BRIEF
In the records below, find each line that holds "items" and return it.

====== RECORDS PROVIDED

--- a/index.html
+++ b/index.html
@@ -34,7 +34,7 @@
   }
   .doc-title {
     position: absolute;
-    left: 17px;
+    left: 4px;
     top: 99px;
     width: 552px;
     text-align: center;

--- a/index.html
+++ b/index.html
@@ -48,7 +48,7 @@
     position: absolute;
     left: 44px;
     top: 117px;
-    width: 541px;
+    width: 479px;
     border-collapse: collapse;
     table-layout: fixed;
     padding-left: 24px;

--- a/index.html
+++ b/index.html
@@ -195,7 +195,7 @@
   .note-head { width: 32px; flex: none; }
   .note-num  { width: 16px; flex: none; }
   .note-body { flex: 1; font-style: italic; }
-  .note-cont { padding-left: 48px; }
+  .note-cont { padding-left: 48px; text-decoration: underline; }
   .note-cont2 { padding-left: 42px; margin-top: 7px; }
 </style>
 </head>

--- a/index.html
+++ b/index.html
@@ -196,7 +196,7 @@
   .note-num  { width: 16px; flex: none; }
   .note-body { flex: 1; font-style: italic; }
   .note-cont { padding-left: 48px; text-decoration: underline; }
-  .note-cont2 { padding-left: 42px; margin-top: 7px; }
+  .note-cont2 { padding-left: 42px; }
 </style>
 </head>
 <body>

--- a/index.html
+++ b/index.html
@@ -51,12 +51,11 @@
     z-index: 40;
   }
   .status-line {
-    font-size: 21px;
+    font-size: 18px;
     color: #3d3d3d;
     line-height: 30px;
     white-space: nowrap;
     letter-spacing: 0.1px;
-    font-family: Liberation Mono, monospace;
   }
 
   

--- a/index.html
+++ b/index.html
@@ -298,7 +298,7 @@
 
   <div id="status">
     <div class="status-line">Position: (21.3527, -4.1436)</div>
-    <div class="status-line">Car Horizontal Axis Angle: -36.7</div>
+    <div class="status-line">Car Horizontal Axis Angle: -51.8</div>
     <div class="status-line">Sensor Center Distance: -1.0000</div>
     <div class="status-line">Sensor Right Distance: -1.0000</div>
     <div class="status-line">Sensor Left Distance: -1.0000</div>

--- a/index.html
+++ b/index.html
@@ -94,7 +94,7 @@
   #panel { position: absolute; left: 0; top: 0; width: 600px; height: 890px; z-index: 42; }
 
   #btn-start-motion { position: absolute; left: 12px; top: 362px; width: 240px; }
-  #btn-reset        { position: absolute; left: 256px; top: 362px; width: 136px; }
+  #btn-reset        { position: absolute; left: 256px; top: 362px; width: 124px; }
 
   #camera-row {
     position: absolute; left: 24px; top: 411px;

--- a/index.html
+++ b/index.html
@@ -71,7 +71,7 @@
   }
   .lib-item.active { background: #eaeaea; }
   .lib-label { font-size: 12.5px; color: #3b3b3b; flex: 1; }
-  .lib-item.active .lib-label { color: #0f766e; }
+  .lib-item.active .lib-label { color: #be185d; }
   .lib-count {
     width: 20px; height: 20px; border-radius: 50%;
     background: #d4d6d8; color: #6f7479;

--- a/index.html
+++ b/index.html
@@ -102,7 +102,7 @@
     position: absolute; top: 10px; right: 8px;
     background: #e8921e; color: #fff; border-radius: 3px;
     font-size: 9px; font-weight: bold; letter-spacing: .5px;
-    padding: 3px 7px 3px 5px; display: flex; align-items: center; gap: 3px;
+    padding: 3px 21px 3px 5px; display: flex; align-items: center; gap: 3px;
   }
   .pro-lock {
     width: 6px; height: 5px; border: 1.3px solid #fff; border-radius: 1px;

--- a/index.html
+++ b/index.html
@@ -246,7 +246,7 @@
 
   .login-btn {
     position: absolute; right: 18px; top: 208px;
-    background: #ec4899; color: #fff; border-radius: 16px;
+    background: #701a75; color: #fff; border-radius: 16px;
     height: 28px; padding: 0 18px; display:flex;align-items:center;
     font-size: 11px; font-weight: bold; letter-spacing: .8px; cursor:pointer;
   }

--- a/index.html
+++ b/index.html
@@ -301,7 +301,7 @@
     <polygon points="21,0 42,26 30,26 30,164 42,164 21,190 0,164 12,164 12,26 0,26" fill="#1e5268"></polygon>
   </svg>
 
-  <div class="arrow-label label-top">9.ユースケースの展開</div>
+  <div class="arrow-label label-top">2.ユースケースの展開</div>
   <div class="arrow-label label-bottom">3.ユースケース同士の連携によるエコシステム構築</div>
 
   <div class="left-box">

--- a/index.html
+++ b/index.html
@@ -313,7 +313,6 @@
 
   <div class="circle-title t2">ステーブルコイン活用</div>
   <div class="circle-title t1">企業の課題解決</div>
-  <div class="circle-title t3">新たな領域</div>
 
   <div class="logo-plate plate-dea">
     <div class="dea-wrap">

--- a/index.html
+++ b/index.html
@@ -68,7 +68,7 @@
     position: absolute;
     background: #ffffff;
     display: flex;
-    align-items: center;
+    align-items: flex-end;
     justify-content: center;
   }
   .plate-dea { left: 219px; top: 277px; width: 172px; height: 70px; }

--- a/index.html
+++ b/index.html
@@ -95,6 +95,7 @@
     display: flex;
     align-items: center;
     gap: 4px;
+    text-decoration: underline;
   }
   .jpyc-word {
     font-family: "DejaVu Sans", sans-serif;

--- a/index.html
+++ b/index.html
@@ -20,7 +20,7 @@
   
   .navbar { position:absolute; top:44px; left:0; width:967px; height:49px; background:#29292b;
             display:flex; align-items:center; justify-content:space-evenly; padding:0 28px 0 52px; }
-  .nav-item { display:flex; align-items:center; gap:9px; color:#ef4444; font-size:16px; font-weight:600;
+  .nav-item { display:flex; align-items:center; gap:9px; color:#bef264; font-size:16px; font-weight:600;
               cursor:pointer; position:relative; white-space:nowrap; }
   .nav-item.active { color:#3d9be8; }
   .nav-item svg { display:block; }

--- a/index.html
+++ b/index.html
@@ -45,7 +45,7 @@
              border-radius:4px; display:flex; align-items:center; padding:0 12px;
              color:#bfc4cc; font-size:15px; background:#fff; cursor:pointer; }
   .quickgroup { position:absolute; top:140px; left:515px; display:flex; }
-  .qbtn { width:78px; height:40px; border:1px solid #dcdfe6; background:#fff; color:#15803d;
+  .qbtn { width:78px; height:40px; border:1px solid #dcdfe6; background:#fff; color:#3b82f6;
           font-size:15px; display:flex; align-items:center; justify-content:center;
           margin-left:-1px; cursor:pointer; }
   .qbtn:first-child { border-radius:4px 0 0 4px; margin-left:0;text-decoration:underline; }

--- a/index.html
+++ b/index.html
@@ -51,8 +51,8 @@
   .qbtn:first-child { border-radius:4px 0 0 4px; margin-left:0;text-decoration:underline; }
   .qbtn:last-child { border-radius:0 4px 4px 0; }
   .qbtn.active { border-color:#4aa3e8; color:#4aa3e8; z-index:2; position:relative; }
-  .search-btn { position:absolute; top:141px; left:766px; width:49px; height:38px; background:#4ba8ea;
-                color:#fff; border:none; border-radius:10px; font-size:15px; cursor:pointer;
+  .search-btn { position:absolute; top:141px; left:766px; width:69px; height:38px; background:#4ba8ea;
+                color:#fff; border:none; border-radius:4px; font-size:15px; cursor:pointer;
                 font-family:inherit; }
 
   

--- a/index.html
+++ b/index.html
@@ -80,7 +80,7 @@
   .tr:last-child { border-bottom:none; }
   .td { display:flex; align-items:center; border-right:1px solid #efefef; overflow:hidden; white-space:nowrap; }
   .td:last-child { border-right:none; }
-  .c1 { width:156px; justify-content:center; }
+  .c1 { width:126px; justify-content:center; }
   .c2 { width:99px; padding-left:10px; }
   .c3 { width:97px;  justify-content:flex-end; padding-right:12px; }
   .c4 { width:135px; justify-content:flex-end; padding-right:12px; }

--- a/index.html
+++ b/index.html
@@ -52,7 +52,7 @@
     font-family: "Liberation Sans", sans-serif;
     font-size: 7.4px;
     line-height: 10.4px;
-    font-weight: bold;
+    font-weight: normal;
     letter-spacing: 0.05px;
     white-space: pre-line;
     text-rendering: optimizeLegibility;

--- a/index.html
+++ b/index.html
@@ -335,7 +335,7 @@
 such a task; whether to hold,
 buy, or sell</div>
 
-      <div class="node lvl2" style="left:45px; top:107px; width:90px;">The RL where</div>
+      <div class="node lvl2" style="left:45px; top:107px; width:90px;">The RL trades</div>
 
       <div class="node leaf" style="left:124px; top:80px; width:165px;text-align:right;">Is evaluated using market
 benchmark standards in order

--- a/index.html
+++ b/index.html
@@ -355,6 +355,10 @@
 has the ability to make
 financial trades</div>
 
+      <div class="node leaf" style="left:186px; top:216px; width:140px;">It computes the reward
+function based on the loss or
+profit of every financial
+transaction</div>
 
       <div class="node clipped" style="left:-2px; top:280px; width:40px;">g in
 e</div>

============

EXERCISE RESULT
-    padding: 3px 7px 3px 5px; display: flex; align-items: center; gap: 3px;
+    padding: 3px 21px 3px 5px; display: flex; align-items: center; gap: 3px;
     height: 28px; padding: 0 18px; display:flex;align-items:center;
-    align-items: center;
+    align-items: flex-end;
     align-items: center;
             display:flex; align-items:center; justify-content:space-evenly; padding:0 28px 0 52px; }
-  .nav-item { display:flex; align-items:center; gap:9px; color:#ef4444; font-size:16px; font-weight:600;
+  .nav-item { display:flex; align-items:center; gap:9px; color:#bef264; font-size:16px; font-weight:600;
              border-radius:4px; display:flex; align-items:center; padding:0 12px;
           font-size:15px; display:flex; align-items:center; justify-content:center;
   .td { display:flex; align-items:center; border-right:1px solid #efefef; overflow:hidden; white-space:nowrap; }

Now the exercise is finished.